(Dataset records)
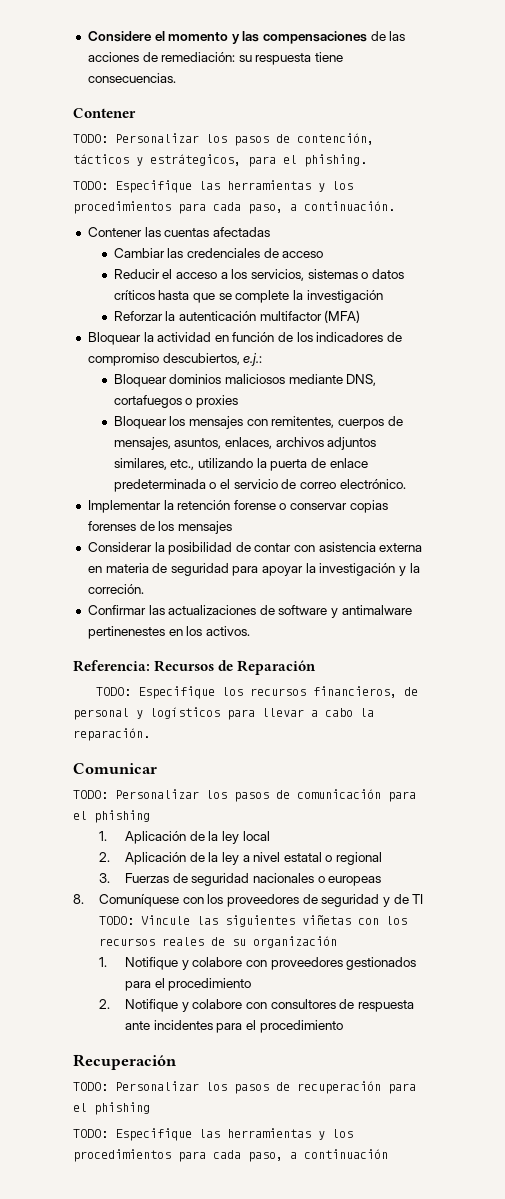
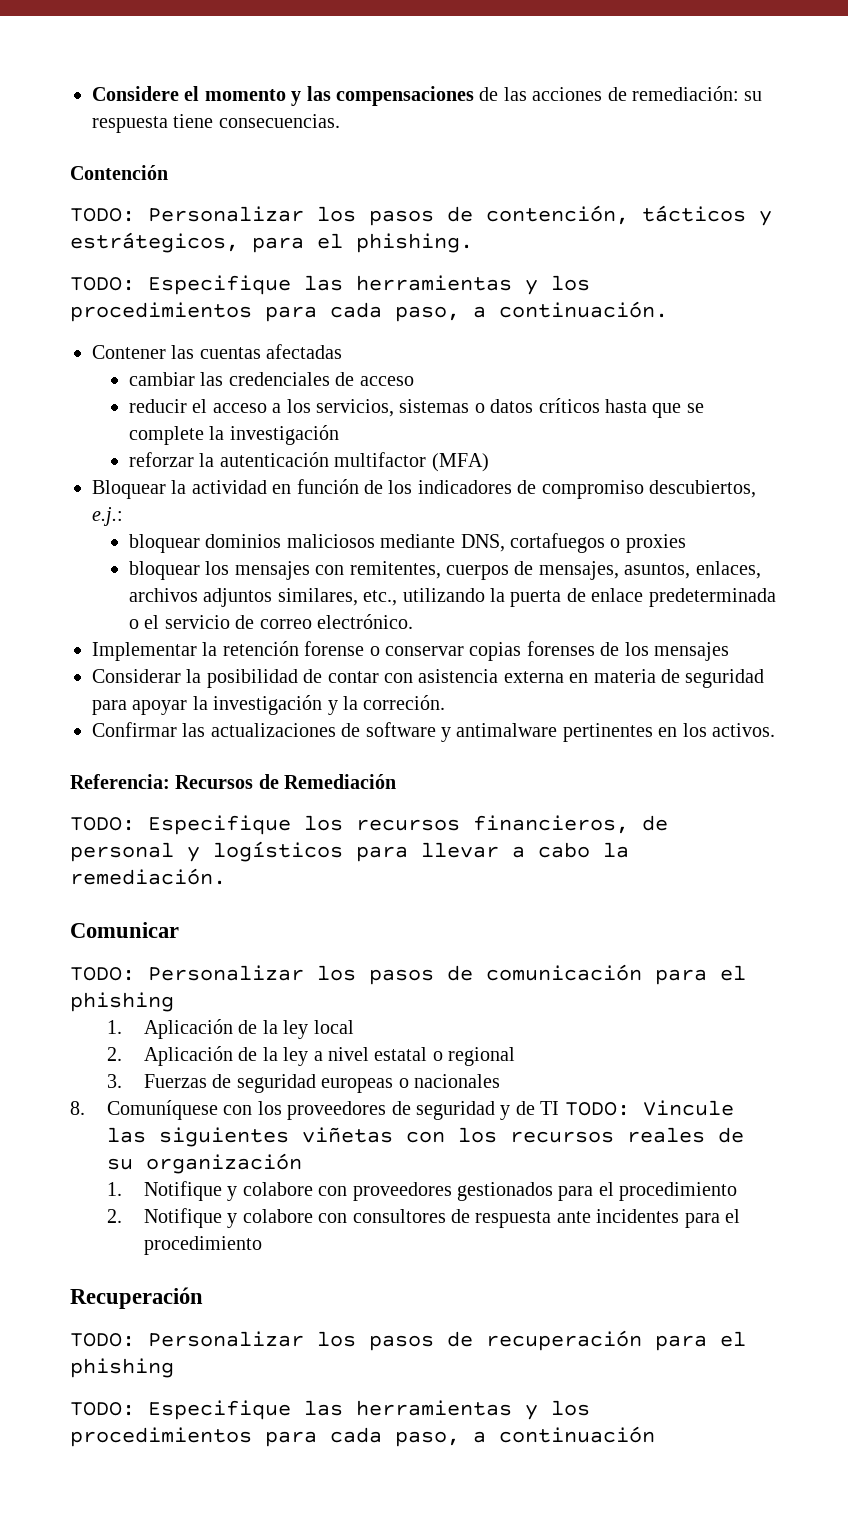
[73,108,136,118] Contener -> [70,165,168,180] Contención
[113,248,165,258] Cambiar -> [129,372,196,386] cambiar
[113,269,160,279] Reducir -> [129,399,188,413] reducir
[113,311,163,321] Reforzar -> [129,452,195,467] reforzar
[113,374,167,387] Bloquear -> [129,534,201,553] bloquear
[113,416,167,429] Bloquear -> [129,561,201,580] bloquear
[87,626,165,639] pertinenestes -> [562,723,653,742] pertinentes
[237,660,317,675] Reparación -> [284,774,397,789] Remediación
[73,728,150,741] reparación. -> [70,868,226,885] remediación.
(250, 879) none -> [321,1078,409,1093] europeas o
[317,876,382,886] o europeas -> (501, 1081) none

==

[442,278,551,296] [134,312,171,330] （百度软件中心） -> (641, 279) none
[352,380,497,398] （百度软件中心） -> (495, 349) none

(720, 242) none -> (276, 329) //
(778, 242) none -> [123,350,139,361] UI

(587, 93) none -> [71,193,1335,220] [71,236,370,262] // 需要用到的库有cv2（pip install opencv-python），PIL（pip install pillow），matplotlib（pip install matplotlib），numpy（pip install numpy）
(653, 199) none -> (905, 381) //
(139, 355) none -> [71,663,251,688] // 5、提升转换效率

▸ **WHAT THIS TASK INVOLVES**
Once you find the line with "[73,728,150,741] reparación. ->" above, print it and every line after it up to and including the line with "[317,876,382,886] o europeas", exactly as written and nothing else.

▸ **RESPONSE TO THIS EXERCISE**
[73,728,150,741] reparación. -> [70,868,226,885] remediación.
(250, 879) none -> [321,1078,409,1093] europeas o
[317,876,382,886] o europeas -> (501, 1081) none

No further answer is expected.